### What is required:
Scan the listing for the word "Запад" and report every line that contains it.

[The input Boundary: Start]

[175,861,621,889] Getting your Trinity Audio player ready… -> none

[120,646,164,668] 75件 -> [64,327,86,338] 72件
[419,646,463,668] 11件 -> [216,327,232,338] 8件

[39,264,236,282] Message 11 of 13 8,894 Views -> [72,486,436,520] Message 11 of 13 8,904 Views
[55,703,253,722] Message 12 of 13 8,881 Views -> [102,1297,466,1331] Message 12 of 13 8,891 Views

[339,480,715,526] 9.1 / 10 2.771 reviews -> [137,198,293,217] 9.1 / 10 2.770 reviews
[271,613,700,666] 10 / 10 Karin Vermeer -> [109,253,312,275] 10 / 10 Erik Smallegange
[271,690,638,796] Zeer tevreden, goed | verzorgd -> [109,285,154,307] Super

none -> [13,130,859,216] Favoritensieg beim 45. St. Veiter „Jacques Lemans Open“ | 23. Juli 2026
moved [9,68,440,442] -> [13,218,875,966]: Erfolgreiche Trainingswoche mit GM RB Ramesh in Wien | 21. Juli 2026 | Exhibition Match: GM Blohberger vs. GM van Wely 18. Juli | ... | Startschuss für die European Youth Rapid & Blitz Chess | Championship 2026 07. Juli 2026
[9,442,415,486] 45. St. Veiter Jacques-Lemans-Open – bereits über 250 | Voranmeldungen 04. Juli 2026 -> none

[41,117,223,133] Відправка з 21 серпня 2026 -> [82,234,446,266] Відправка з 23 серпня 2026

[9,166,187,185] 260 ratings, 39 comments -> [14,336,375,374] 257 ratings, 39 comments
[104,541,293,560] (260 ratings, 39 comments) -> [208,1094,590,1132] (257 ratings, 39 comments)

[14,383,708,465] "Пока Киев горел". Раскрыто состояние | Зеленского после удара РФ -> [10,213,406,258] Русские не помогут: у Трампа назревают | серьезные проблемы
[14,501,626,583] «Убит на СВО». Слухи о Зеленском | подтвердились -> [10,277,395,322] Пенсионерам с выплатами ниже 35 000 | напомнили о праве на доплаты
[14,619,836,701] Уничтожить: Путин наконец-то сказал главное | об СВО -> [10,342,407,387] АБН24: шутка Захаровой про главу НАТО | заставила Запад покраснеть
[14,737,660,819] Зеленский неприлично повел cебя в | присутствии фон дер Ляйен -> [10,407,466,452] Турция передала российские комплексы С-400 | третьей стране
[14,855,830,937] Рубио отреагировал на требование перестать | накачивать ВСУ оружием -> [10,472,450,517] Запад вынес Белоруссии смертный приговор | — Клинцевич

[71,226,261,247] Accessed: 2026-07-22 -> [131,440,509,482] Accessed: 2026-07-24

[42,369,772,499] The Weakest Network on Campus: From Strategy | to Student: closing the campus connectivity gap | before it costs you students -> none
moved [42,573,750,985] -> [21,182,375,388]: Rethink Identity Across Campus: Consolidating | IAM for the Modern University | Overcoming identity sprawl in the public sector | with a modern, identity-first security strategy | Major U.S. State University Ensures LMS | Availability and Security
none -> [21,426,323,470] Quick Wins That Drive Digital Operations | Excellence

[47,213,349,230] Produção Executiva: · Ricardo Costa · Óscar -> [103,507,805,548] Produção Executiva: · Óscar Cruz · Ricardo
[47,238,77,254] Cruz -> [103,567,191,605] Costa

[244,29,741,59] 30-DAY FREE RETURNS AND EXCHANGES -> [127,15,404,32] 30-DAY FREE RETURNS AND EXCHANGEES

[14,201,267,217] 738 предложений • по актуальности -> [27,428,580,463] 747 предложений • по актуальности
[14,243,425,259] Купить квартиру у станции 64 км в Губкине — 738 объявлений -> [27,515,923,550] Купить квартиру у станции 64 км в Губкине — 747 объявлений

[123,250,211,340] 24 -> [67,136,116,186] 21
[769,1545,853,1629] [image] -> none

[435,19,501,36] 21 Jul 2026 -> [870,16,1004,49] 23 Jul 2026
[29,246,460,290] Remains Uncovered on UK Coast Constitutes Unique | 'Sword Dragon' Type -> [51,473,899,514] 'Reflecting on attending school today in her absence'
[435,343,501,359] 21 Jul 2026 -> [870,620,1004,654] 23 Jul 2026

[The input Boundary: End]

### Answer space:
[14,619,836,701] Уничтожить: Путин наконец-то сказал главное | об СВО -> [10,342,407,387] АБН24: шутка Захаровой про главу НАТО | заставила Запад покраснеть
[14,855,830,937] Рубио отреагировал на требование перестать | накачивать ВСУ оружием -> [10,472,450,517] Запад вынес Белоруссии смертный приговор | — Клинцевич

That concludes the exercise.